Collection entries
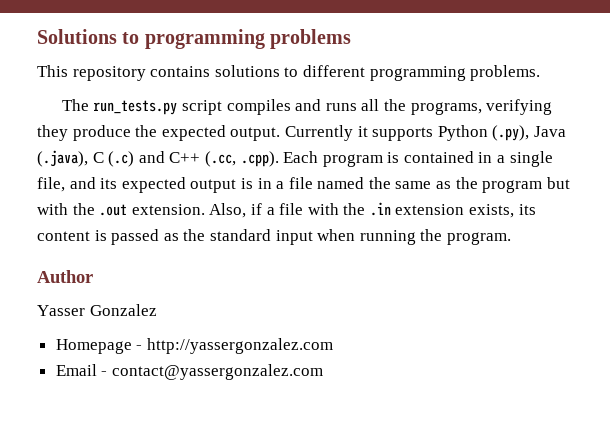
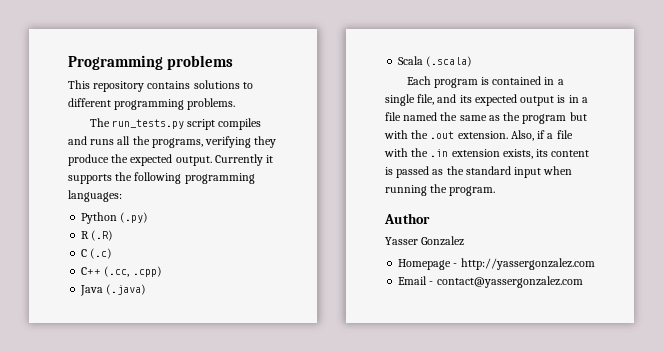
[37,29,265,49] Solutions to programming -> [68,55,163,70] Programming
[437,125,566,141] [37,150,88,167] Python (.py), Java (.java), -> [115,172,255,184] [68,190,122,202] [81,212,149,224] [81,230,114,241] the following programming languages: // Python (.py) // R (.R) //
[138,151,165,163] and -> (113, 253) //
[240,151,279,167] .cpp). -> [132,266,162,277] [80,284,147,296] [398,56,473,67] .cpp) // Java (.java) // Scala (.scala) //

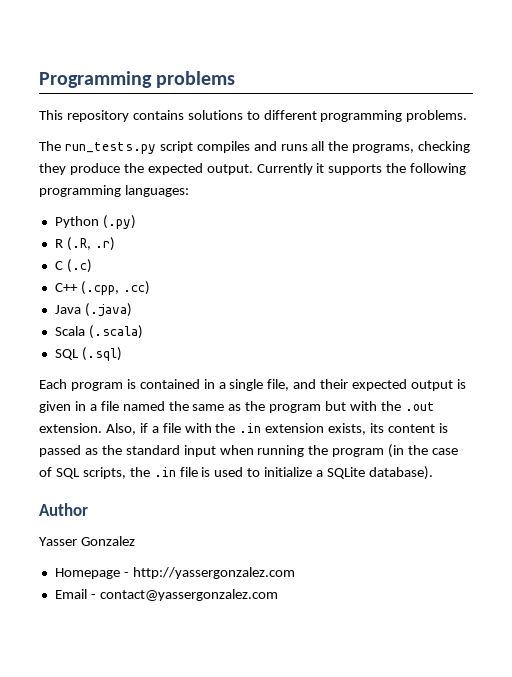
[205,136,252,148] verifying -> [418,141,471,153] checking
[91,230,114,241] (.R) -> [66,237,115,251] (.R, .r)
[104,266,162,277] (.cc, .cpp) -> [80,281,150,295] (.cpp, .cc)
(473, 61) none -> [54,347,122,361] // SQL (.sql)
[459,95,472,103] its -> [320,379,349,389] their
(566, 99) none -> [39,401,71,413] given
[449,186,496,196] program. -> [332,444,459,458] [39,466,433,480] program (in the case of SQL scripts, the .in file is used to initialize a SQLite database).

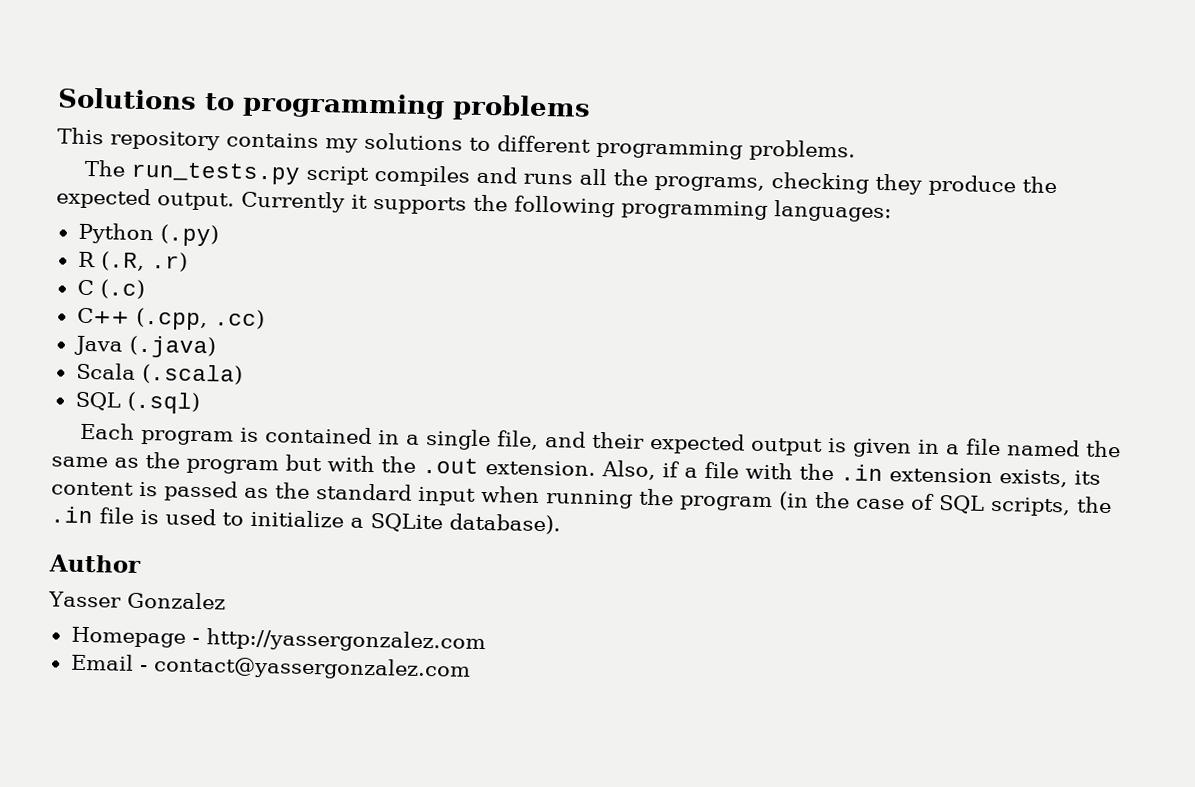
[39,71,152,88] Programming -> [57,87,445,120] Solutions to programming
(184, 115) none -> [325,138,358,153] my

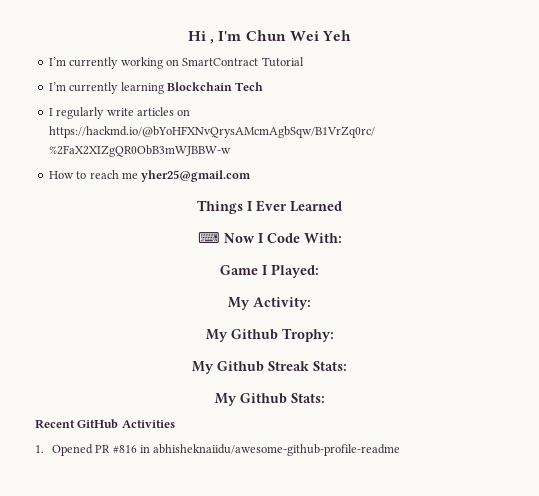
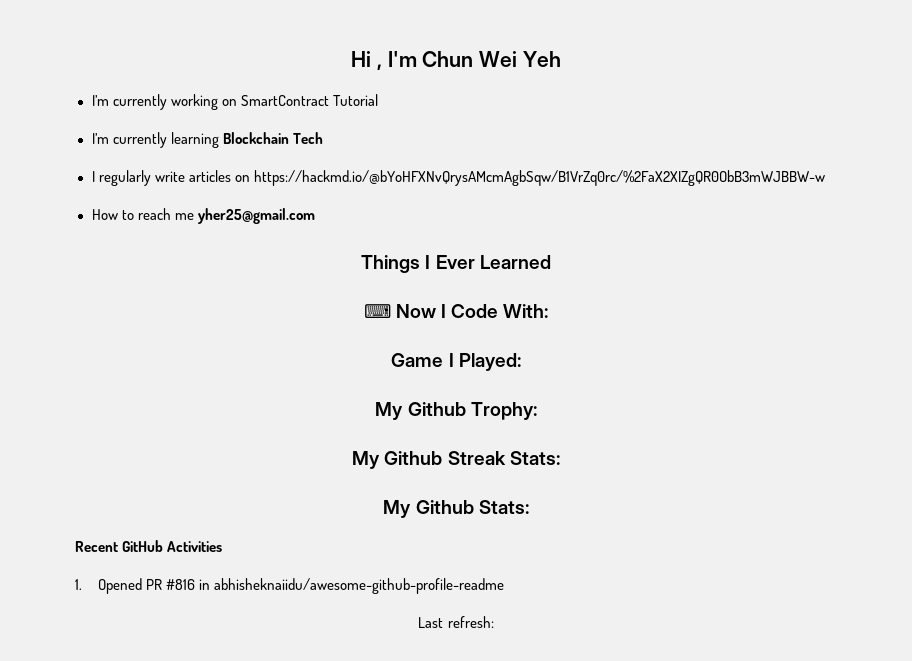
[228,297,311,310] // My Activity: -> (521, 362) none
(401, 450) none -> [418,616,494,628] // Last refresh:

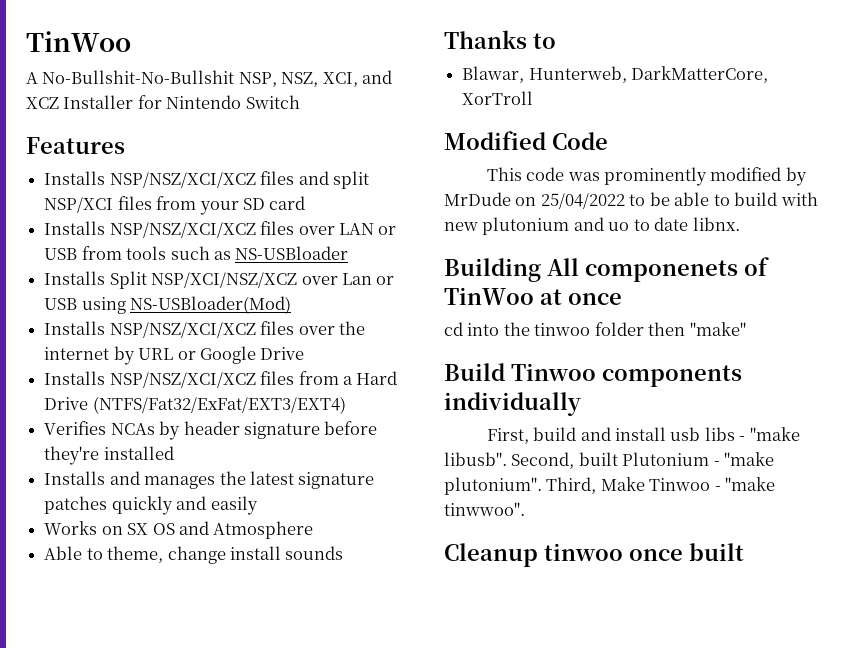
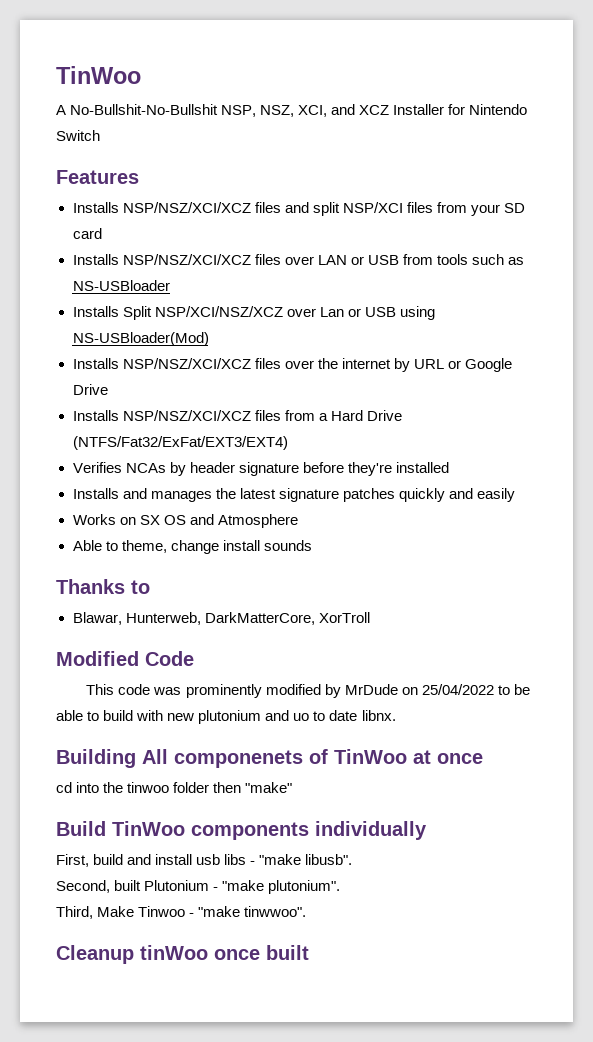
[511,363,596,381] Tinwoo -> [112,821,185,836] TinWoo
(507, 459) none -> (353, 859) //
(542, 486) none -> (341, 887) //
[544,543,623,561] tinwoo -> [140,945,208,960] tinWoo

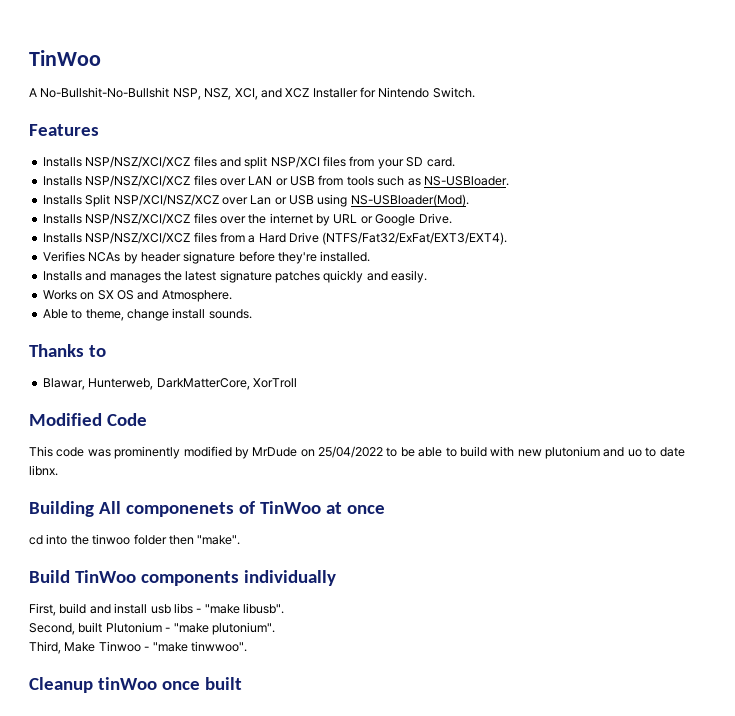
[56,130,100,141] Switch -> [432,87,475,98] Switch.
[72,228,102,239] card -> [426,157,455,167] card.
[72,280,170,291] NS-USBloader -> [423,176,509,186] NS-USBloader.
[72,332,209,346] NS-USBloader(Mod) -> [350,194,469,207] NS-USBloader(Mod).
[72,384,108,395] Drive -> [418,213,452,224] Drive.
[72,436,288,450] (NTFS/Fat32/ExFat/EXT3/EXT4) -> [322,232,508,245] (NTFS/Fat32/ExFat/EXT3/EXT4).
[395,462,449,473] installed -> [320,251,371,262] installed.
[476,488,515,502] easily -> [391,270,428,283] easily.
[217,514,298,528] Atmosphere -> [161,290,232,302] Atmosphere.
[263,540,312,551] sounds -> [208,309,252,319] sounds.
[245,782,293,793] "make" -> [197,535,241,545] "make".

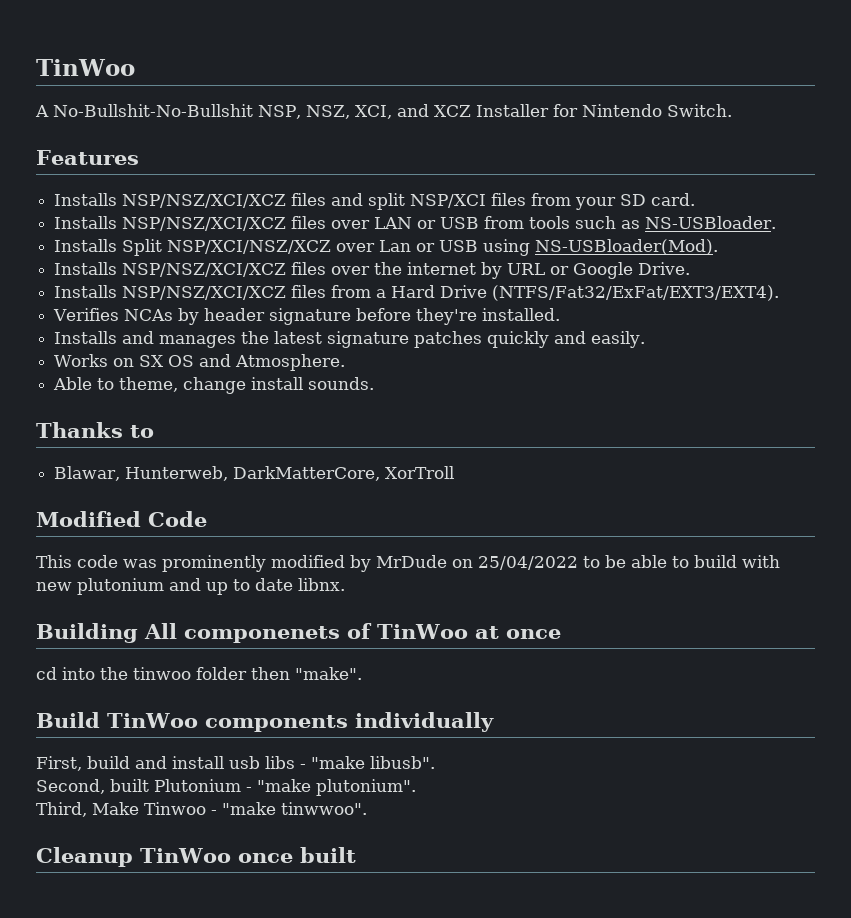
[627,449,642,457] uo -> [206,582,228,595] up
[97,677,157,690] tinWoo -> [140,848,231,863] TinWoo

* _WORK ITEM_
Repeat the records above exactly, omitting every picture.

* _SOLUTION FOR THIS EXERCISE_
[37,29,265,49] Solutions to programming -> [68,55,163,70] Programming
[437,125,566,141] [37,150,88,167] Python (.py), Java (.java), -> [115,172,255,184] [68,190,122,202] [81,212,149,224] [81,230,114,241] the following programming languages: // Python (.py) // R (.R) //
[138,151,165,163] and -> (113, 253) //
[240,151,279,167] .cpp). -> [132,266,162,277] [80,284,147,296] [398,56,473,67] .cpp) // Java (.java) // Scala (.scala) //

[205,136,252,148] verifying -> [418,141,471,153] checking
[91,230,114,241] (.R) -> [66,237,115,251] (.R, .r)
[104,266,162,277] (.cc, .cpp) -> [80,281,150,295] (.cpp, .cc)
(473, 61) none -> [54,347,122,361] // SQL (.sql)
[459,95,472,103] its -> [320,379,349,389] their
(566, 99) none -> [39,401,71,413] given
[449,186,496,196] program. -> [332,444,459,458] [39,466,433,480] program (in the case of SQL scripts, the .in file is used to initialize a SQLite database).

[39,71,152,88] Programming -> [57,87,445,120] Solutions to programming
(184, 115) none -> [325,138,358,153] my

[228,297,311,310] // My Activity: -> (521, 362) none
(401, 450) none -> [418,616,494,628] // Last refresh:

[511,363,596,381] Tinwoo -> [112,821,185,836] TinWoo
(507, 459) none -> (353, 859) //
(542, 486) none -> (341, 887) //
[544,543,623,561] tinwoo -> [140,945,208,960] tinWoo

[56,130,100,141] Switch -> [432,87,475,98] Switch.
[72,228,102,239] card -> [426,157,455,167] card.
[72,280,170,291] NS-USBloader -> [423,176,509,186] NS-USBloader.
[72,332,209,346] NS-USBloader(Mod) -> [350,194,469,207] NS-USBloader(Mod).
[72,384,108,395] Drive -> [418,213,452,224] Drive.
[72,436,288,450] (NTFS/Fat32/ExFat/EXT3/EXT4) -> [322,232,508,245] (NTFS/Fat32/ExFat/EXT3/EXT4).
[395,462,449,473] installed -> [320,251,371,262] installed.
[476,488,515,502] easily -> [391,270,428,283] easily.
[217,514,298,528] Atmosphere -> [161,290,232,302] Atmosphere.
[263,540,312,551] sounds -> [208,309,252,319] sounds.
[245,782,293,793] "make" -> [197,535,241,545] "make".

[627,449,642,457] uo -> [206,582,228,595] up
[97,677,157,690] tinWoo -> [140,848,231,863] TinWoo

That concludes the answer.